# Listed records
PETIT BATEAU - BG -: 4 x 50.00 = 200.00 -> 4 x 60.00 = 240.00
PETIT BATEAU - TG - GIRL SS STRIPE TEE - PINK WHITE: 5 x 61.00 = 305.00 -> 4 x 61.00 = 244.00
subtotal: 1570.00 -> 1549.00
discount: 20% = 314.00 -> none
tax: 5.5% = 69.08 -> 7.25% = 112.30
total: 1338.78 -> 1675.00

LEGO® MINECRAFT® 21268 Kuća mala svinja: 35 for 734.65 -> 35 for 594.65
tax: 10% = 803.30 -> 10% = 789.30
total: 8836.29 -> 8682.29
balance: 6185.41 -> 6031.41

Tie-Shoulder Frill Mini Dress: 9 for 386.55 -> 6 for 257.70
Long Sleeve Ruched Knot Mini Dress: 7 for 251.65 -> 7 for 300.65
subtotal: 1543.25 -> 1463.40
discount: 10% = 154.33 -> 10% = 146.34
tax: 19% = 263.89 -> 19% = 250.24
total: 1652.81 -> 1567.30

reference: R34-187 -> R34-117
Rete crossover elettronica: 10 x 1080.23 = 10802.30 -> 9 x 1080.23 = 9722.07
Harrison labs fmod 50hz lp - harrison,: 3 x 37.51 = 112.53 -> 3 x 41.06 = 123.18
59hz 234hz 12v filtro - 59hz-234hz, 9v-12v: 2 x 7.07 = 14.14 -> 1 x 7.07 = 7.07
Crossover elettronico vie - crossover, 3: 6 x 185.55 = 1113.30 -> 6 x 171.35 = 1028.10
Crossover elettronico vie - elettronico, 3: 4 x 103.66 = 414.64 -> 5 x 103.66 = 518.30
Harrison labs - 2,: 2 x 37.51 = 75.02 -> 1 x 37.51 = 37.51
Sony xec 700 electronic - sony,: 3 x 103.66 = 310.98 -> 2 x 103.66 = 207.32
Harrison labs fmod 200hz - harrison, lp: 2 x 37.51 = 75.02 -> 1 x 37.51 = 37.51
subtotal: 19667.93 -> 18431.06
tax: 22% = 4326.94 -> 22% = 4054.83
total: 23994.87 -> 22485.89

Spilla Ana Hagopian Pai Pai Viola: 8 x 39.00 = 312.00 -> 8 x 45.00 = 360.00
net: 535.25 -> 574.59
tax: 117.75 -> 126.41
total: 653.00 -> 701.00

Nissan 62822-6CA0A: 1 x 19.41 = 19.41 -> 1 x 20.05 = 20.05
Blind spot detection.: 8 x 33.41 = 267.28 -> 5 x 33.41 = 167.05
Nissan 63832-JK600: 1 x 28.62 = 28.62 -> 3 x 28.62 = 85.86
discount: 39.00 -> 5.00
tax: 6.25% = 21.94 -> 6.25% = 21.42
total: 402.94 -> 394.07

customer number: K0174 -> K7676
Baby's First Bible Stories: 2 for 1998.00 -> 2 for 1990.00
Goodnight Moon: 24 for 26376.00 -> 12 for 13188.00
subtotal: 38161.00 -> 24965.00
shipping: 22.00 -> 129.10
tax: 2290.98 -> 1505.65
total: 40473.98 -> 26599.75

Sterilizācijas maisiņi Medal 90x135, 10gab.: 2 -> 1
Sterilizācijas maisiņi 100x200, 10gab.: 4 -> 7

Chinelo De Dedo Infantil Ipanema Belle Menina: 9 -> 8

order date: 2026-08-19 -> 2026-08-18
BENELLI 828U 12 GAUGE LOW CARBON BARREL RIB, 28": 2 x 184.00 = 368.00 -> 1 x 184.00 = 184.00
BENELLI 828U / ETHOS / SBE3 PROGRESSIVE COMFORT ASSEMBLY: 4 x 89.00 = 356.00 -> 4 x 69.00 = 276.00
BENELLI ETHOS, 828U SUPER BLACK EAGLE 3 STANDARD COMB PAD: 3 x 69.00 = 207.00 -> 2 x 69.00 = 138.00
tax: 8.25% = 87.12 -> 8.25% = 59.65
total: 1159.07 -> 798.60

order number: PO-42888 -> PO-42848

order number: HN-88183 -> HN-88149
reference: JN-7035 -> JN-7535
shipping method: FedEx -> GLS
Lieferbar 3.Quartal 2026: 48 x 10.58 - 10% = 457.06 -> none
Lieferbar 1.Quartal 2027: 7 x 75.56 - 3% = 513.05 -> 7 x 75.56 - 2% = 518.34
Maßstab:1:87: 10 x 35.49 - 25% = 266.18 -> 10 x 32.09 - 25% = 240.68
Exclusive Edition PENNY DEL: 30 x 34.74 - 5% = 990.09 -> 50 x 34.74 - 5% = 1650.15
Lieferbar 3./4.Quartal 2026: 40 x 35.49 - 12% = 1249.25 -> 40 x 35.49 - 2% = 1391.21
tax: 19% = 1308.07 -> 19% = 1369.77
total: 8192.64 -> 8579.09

# What you should do
From the data above, copy each line with the string "maisiņi" in it.

# Exercise result
Sterilizācijas maisiņi Medal 90x135, 10gab.: 2 -> 1
Sterilizācijas maisiņi 100x200, 10gab.: 4 -> 7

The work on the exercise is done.